Counting only lines below that hold "Status", give the total alone.

──────────

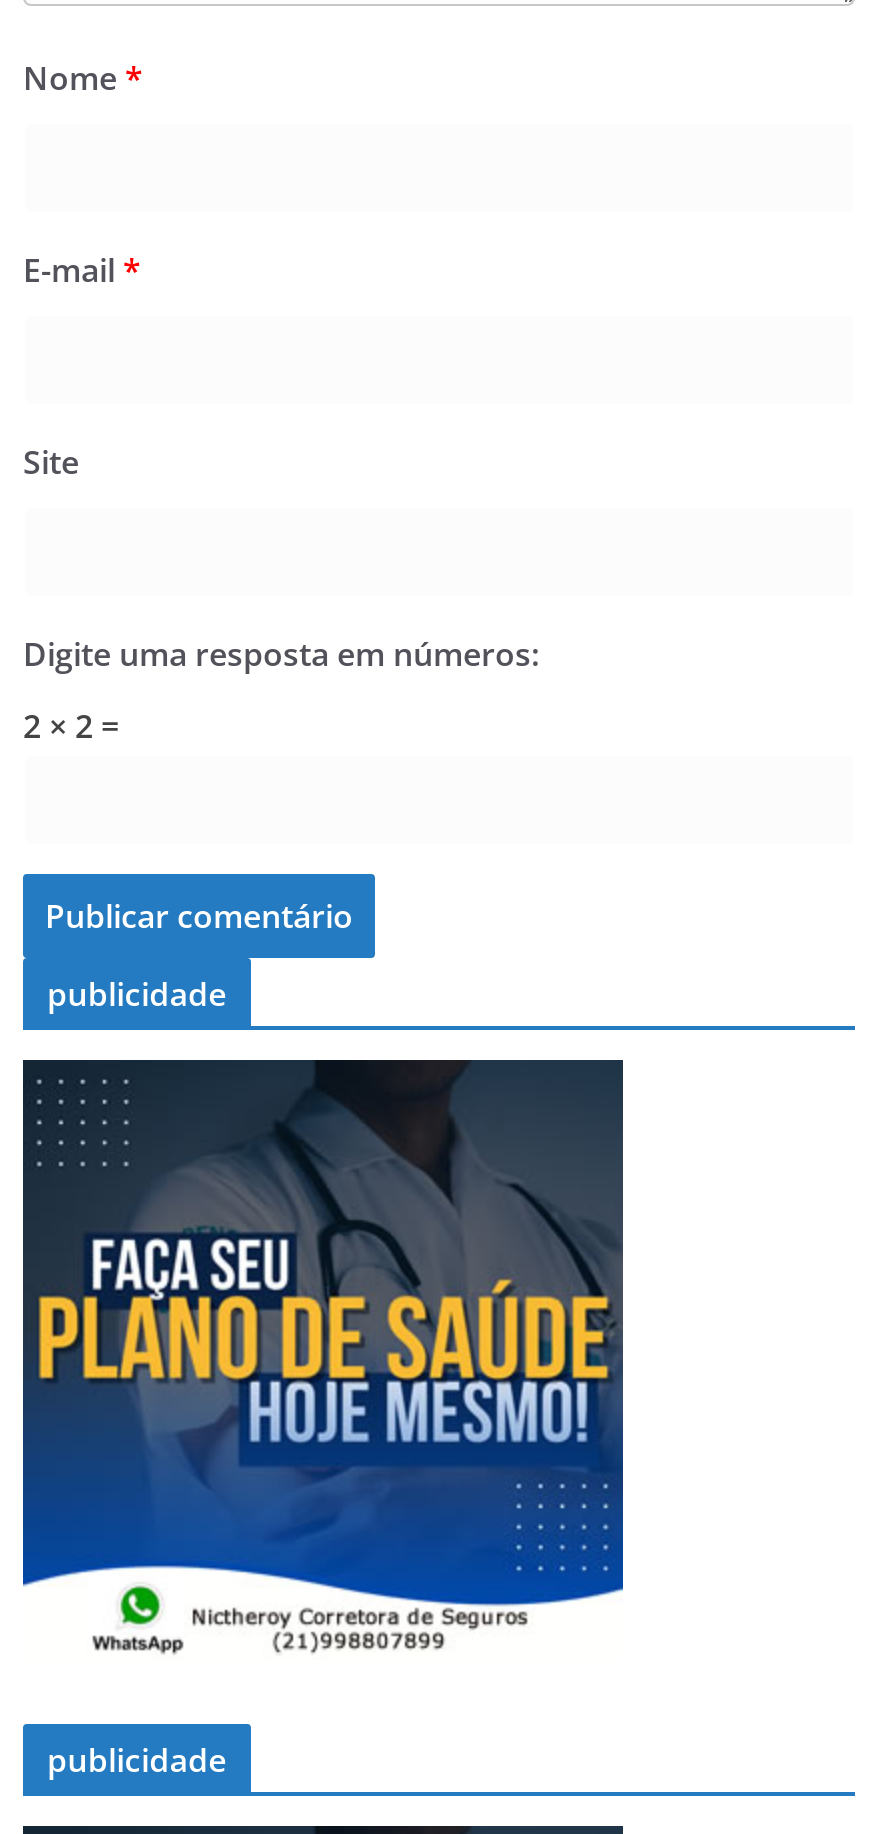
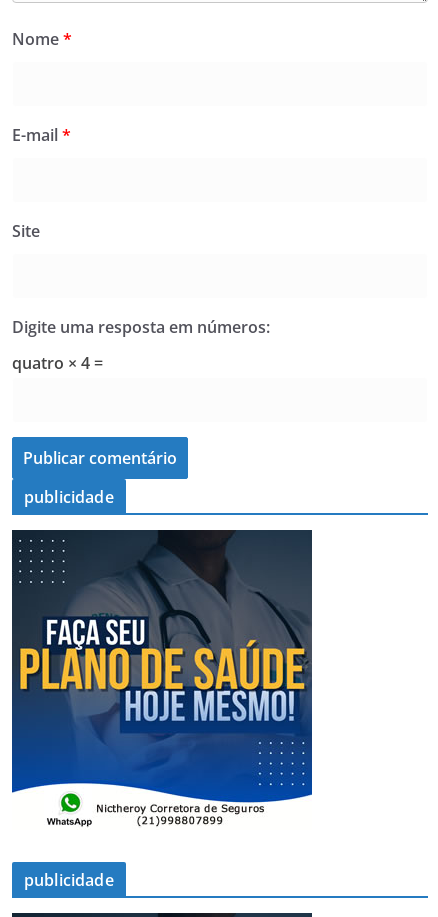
- 2 × 2 =
+ quatro × 4 =
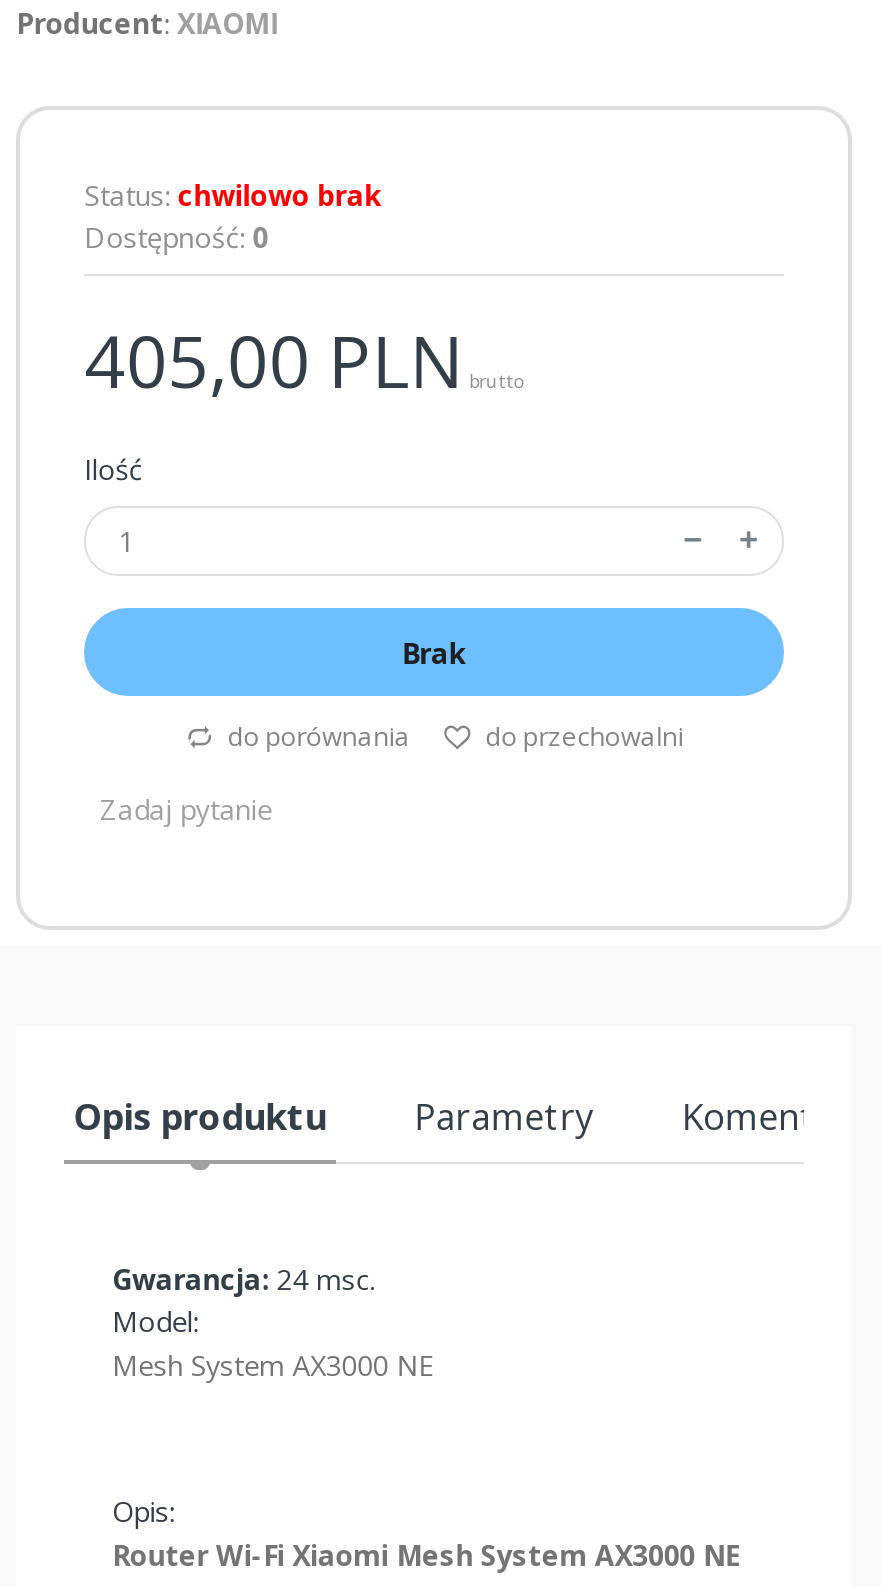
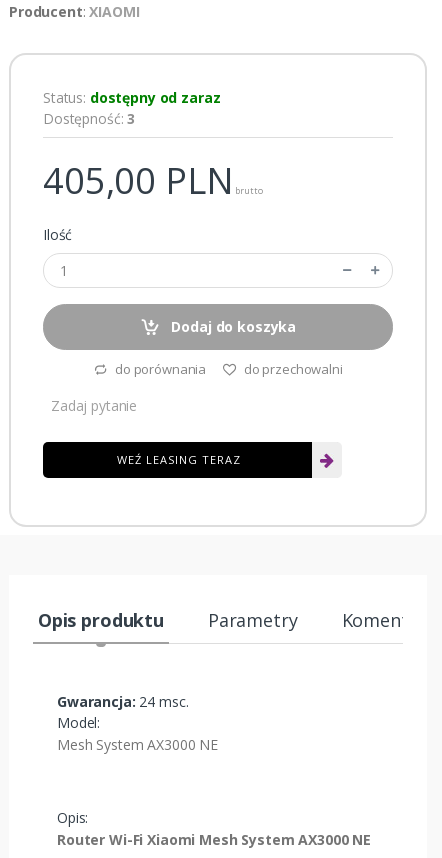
- Status: chwilowo brak
- Dostępność: 0
+ Status: dostępny od zaraz
+ Dostępność: 3

- Brak
+ Dodaj do koszyka

+ WEŹ LEASING TERAZ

──────────

### Problem solution
2